Attorney General Eric Holder’s resignation announcement has set off a flurry of speculation over who might replace him – and, perhaps more importantly, who could survive the bruising confirmation process on Capitol Hill.

“I have a hard time coming up with anyone the president could trust who would have an easy road,” said Holder critic Hans von Spakovsky, who published the book, “Obama’s Enforcer: Eric Holder’s Justice Department,” in 2013.

The president did not offer any hints when he formally announced Holder’s decision to step down after six years on the job. He said Holder would stay on until a successor is named.

Several prominent names could be in the mix, though, and already are starting to get some buzz. Among them are Massachusetts Gov. Deval Patrick, Solicitor General Donald Verrilli and California Attorney General Kamala Harris.

Within hours, a few of the possible prospects were busy knocking down the speculation.

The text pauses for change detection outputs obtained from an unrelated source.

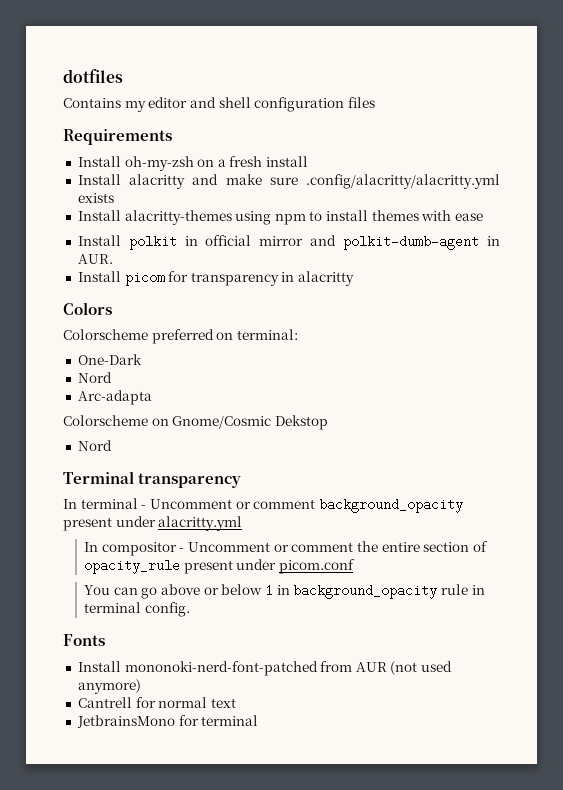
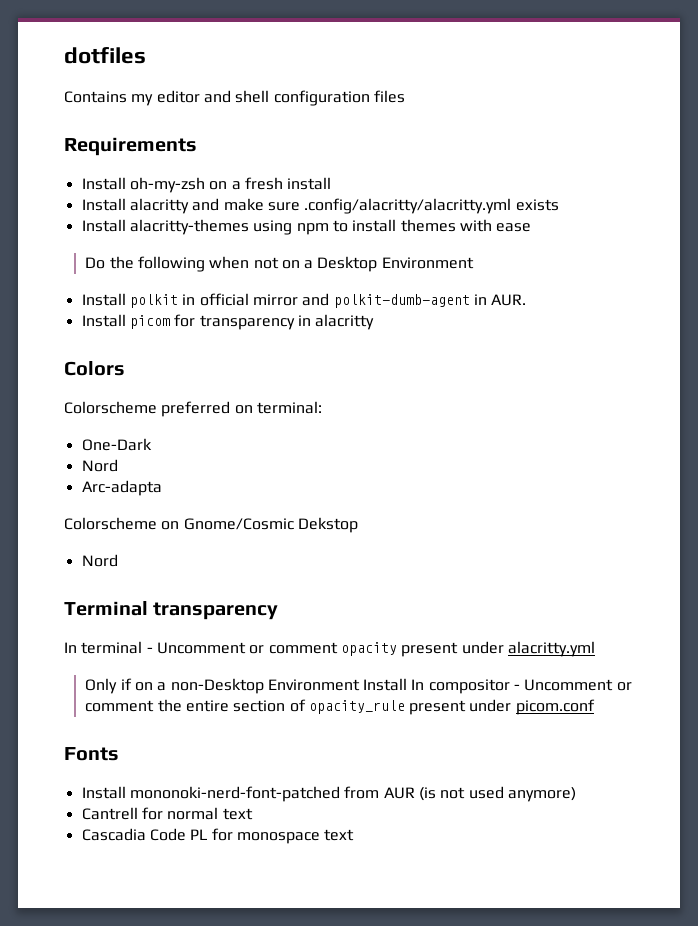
(484, 217) none -> [85,256,474,272] // Do the following when not on a Desktop Environment
[318,498,463,513] background_opacity -> [340,642,397,656] opacity
(243, 523) none -> [85,678,408,694] Only if on a non-Desktop Environment Install
[84,584,485,599] [84,602,190,617] // You can go above or below 1 in background_opacity rule in terminal config. -> (595, 707) none
[390,661,418,675] (not -> [418,787,466,801] (is not
[76,715,259,728] JetbrainsMono for terminal -> [81,828,355,844] Cascadia Code PL for monospace text

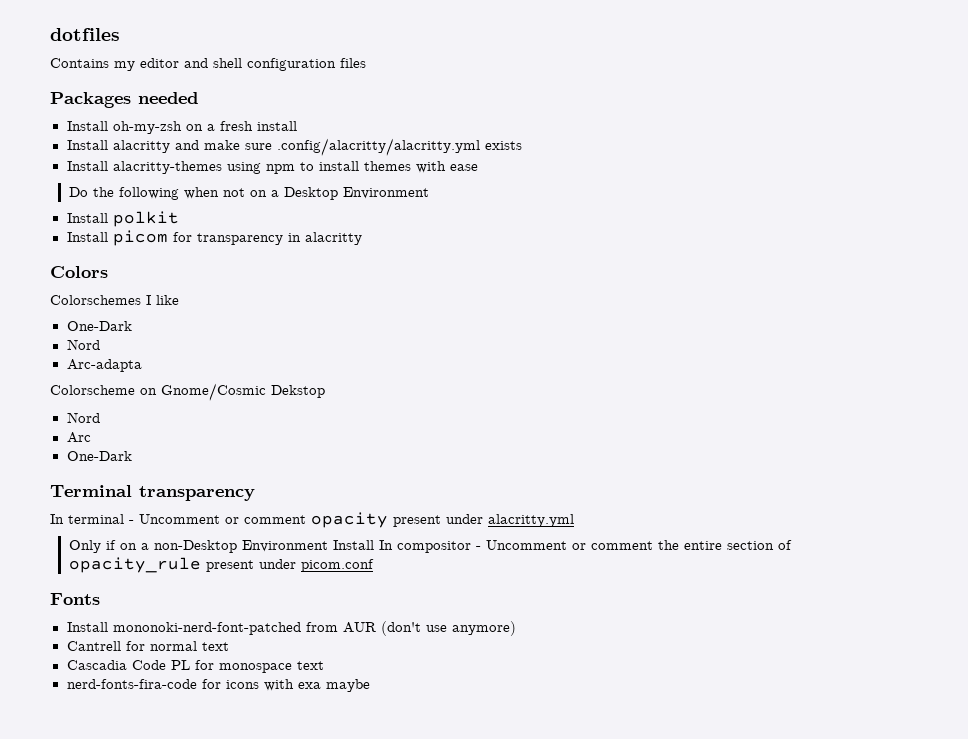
[64,137,197,156] Requirements -> [50,92,198,108] Packages needed
[182,293,527,308] in official mirror and polkit-dumb-agent in AUR. -> (179, 219) none
[64,401,322,417] Colorscheme preferred on terminal: -> [50,295,179,305] Colorschemes I like
(118, 560) none -> [66,432,91,443] [66,451,132,461] // Arc // One-Dark
[418,786,504,801] (is not used -> [380,621,447,636] (don't use
(355, 835) none -> [66,679,370,692] // nerd-fonts-fira-code for icons with exa maybe

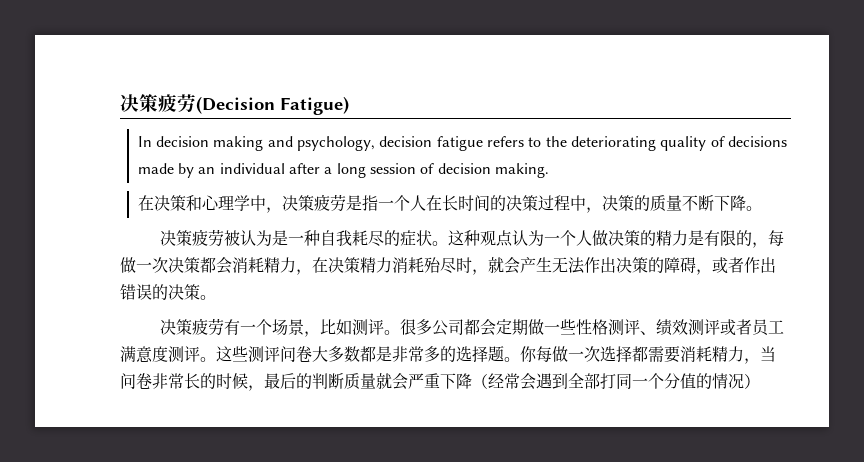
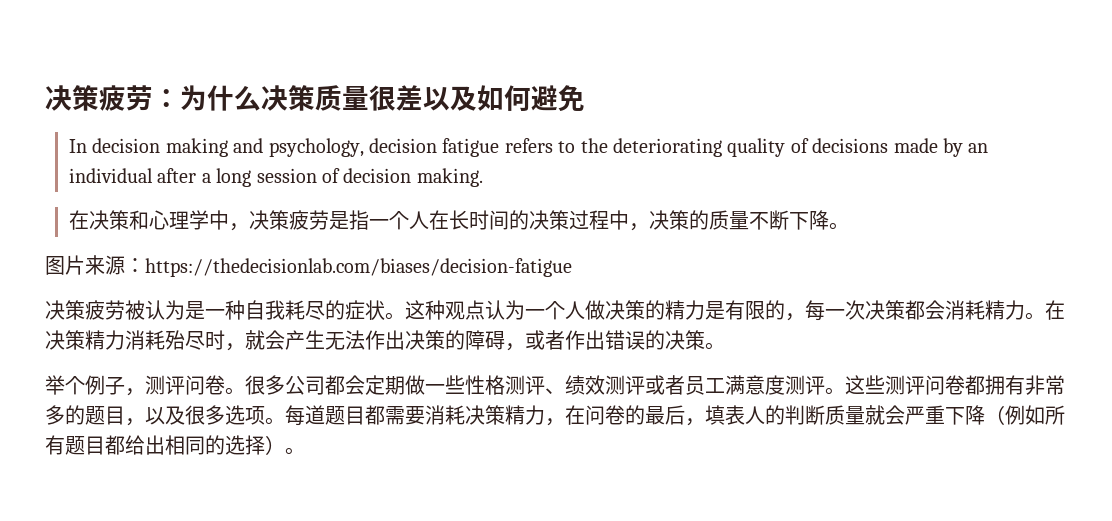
[120,94,349,115] 决策疲劳(Decision Fatigue) -> [45,85,585,112] 决策疲劳：为什么决策质量很差以及如何避免
(762, 208) none -> [45,255,572,277] // 图片来源：https://thedecisionlab.com/biases/decision-fatigue
[120,257,136,273] 做 -> (825, 310) none
[296,269,312,275] ， -> [1025,312,1045,320] 。
[160,318,385,337] 决策疲劳有一个场景，比如测评 -> [45,375,225,396] 举个例子，测评问卷
[312,346,776,364] [120,373,296,391] 大多数都是非常多的选择题。你每做一次选择都需要消耗精力，当问卷非常长的时候，最后 -> [965,375,1065,395] [45,405,765,426] 都拥有非常多的题目，以及很多选项。每道题目都需要消耗决策精力，在问卷的最后，填表人
[488,373,760,390] 经常会遇到全部打同一个分值的情况） -> [1005,405,1065,425] [45,435,305,455] 例如所有题目都给出相同的选择）。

Harris released a written statement saying: "I am honored to even be mentioned, but intend to continue my work for the people of California as Attorney General. I am focused on key public safety issues including transnational gangs, truancy and recidivism."

Patrick, 58, a former Justice Department official in the Clinton administration, has been floated as a potential successor since as far back as 2012. He is serving his second and last term as governor.

Tom Whalen, presidential historian and associate professor of social science at Boston University, suggested Patrick could meet an important test.

“Attorney generals tend to be consigliere, people who defend the president’s interests” first, he said. “That is why the president usually picks someone who is a close friend who is beyond doubt loyal to him or her. Deval Patrick fits that to a T.”

Patrick and Obama are close friends and political allies, having campaigned for one another over the years. Earlier this year, Obama said his friend would make “a good president or vice president,” stoking speculation that Patrick had his sights more or less on the White House. But on Thursday, the media seized upon news that the governor had plans to arrive in Washington that day.

Patrick, though, also quelled some of the speculation when he spoke to reporters at a morning event.

“First of all I want to say of Eric Holder that he has distinguished himself and the role of the attorney general, as attorney general, and I thank him for his service to the administration and his service to the nation,” Patrick said, according to the full statement released by his press secretary. “That’s an enormously important job but it’s not one for me right now.”

Jesse Rhodes, associate political science professor at the University of Massachusetts at Amherst, still said Patrick’s commitment to enforcing civil rights law was “clear” and that in this way he was “substantively quite similar” to Holder.

Von Spakovsky, a judicial and legal expert at the Heritage Foundation, predicted that the hearings will be tough on any nominee, considering the unfinished business over the Fast and Furious scandal and the ongoing IRS scandal. He said Patrick's own record heading the Justice Department’s Civil Rights Division, which von Spakovsky called spotty and “extreme,” would be under the microscope if he were nominated.

Others under consideration could include: Preet Bharara, U.S Attorney in Manhattan; Deputy Attorney General James Cole; and former White House Counsel Kathryn Ruemmler. Sen. Sheldon Whitehouse, a former Rhode Island attorney general, and other Democratic senators also have appeared in some reports as possible prospects.

Aside from Patrick, speculation on Thursday centered fairly heavily on Verrilli, 57, who is the administration's top representative to the Supreme Court.  He successfully defended the Affordable Care Act -- but other landmark cases including one on voting rights and the Hobby Lobby challenge over ObamaCare’s contraceptive coverage did not break in the administration’s favor. Critics say his record is mixed as a defender of the Obama administration.

Meanwhile, Harris, despite her statement on Thursday, is a staunch ally of Obama and had also been mentioned in the top tier of potential nominees. Having taken on the banking industry, Harris is popular among progressives and would be only the second female AG – after Janet Reno.

On the other side of the country, Bharara has emerged as one of the most colorful and ambitious officials in New York politics -- making Wall Street corruption, cybercrime and terrorism his signature issues as U.S. Attorney for New York’s Southern District. More recently, he has entered a battle with Democratic Gov. Andrew Cuomo over the governor’s decision to shut down a corruption panel. 

Whalen said the call to “top cop” would be a tough request to resist. On one hand, “you make enemies everywhere, not just on the opposite political aisle but in your own party because you prosecute people.

“But if the president calls and says I need you in this post, it would be difficult to turn down this office.”